Roma - Piloti d'aereo che non devono guardare gli strumenti. Oppure gamer impegnati in battaglie sparatutto senza fissare lo schermo. Un futuro neppure troppo lontano, a giudicare da quanto hanno ottenuto i ricercatori dell'Università di Washington: una lente a contatto che integra circuiti elettrici e un LED, un primo passo verso la creazione di display virtuali impiantati direttamente nell'occhio umano.

La superlentePer il momento, la lente non fa granché: ci sono i circuiti e il LED, ma non funzionano. Gli scienziati si sono concentrati nella sua realizzazione, che spiegano non essere banale: una lente a contatto biocompatibile è composta di materiale flessibile ed organico, mentre i circuiti elettronici implicano l'utilizzo di sostanze potenzialmente irritanti (o addirittura pericolose) per l'occhio umano.
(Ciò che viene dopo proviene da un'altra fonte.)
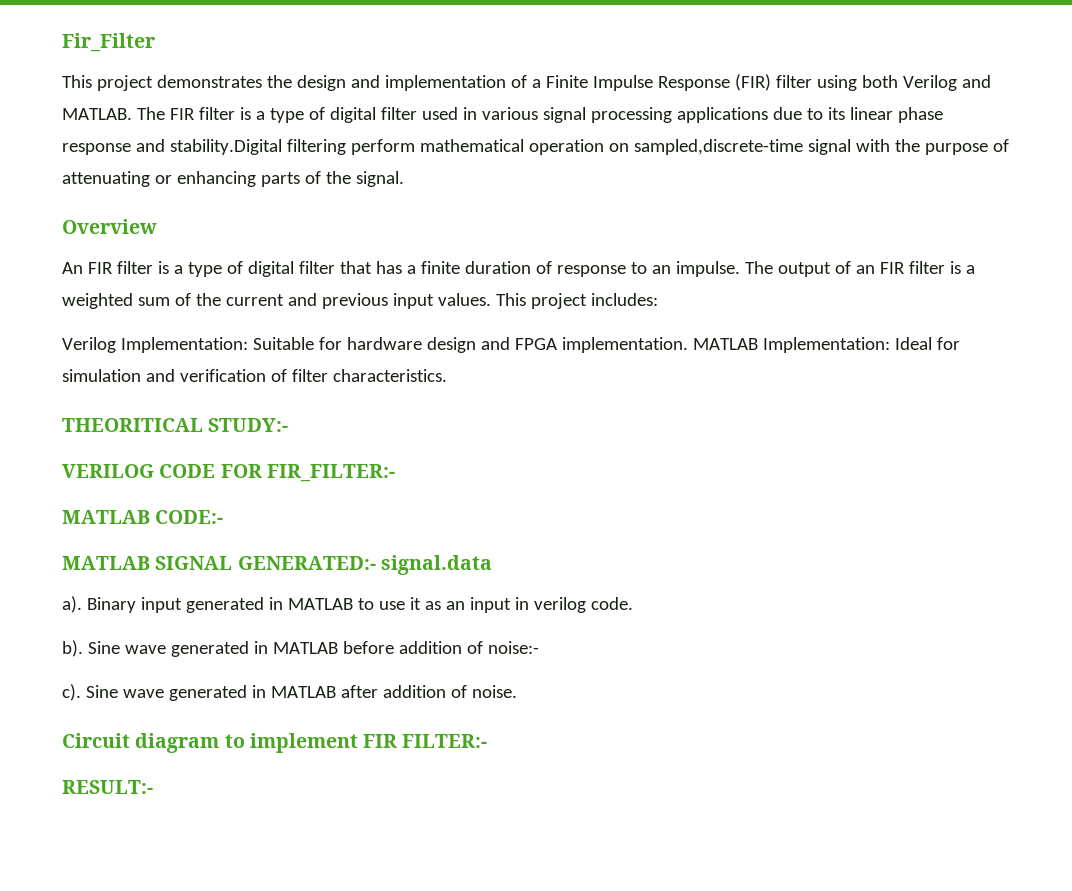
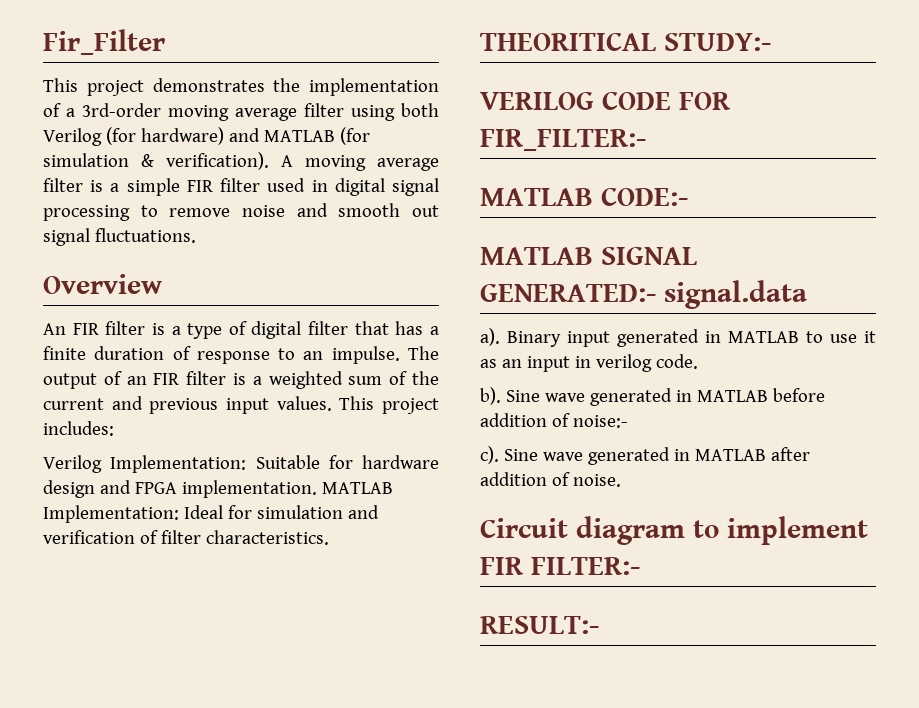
- This project demonstrates the design and implementation of a Finite Impulse Response (FIR) filter using both Verilog and MATLAB. The FIR filter is a type of digital filter used in various signal processing applications due to its linear phase response and stability.Digital filtering perform mathematical operation on sampled,discrete-time signal with the purpose of attenuating or enhancing parts of the signal.
+ This project demonstrates the implementation of a 3rd-order moving average filter using both Verilog (for hardware) and MATLAB (for simulation & verification). A moving average filter is a simple FIR filter used in digital signal processing to remove noise and smooth out signal fluctuations.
La tecnica di costruzione adottata prevede un approccio in due fasi. Innanzitutto viene realizzata l'infrastruttura del circuito, mediante tecniche di assemblaggio nell'ordine di grandezza dei nanometri: lo spessore complessivo degli strati di conduttori impiegati è mille volte inferiore a quello di un capello umano. In un secondo momento, la "polvere" così ottenuta viene spruzzata su un foglio di materiale plastico biocompatibile, opportunamente predisposto.
Grazie alla creazione di una sorta di immagine negativa, i componenti elettronici tendono ad aderire per capillarità in punti specifici del materiale plastico: la tecnica, nota come "auto-assemblaggio", consente ai ricercatori di non intervenire in questa fase, per evitare di danneggiare il substrato organico. Il risultato è la lente a contatto mostrata: i test preliminari, effettuati su cavie da laboratorio, non hanno evidenziato alcuna forma di rigetto dopo circa 20 minuti dall'impiego della lente.

Ma cosa è in grado di fare questa super-lente a contatto? Niente, almeno per il momento. Il circuito non è alimentato, ma lo sarà presto: l'idea spiega Babak Parviz, uno dei ricercatori coinvolti nel progetto, è quella di utilizzare un campo magnetico per comunicare con la lente, e incorporarvi dei piccoli pannelli fotovoltaici per alimentarla.

"Guardando attraverso una lente completa - spiega Parviz - vedreste una serie di informazioni o di immagini sovrapposte alla realtà": uno strumento utile per gli autisti, ad esempio, che potrebbero tenere sotto controllo la velocità del mezzo senza distogliere gli occhi dalla strada. E il ricercatore assicura che il circuito non influisce per niente sulla normale visione: c'è spazio a sufficienza perché l'occhio continui a svolgere il suo lavoro.

Certo, per arrivare a realizzare schermi ad alta definizione integrati in un paio di lenti usa e getta ci vorrà del tempo. Ma Parviz è ottimista: la biocompatibilità dell'invenzione sembra garantita, e le prime applicazioni potrebbero essere disponibili "molto presto".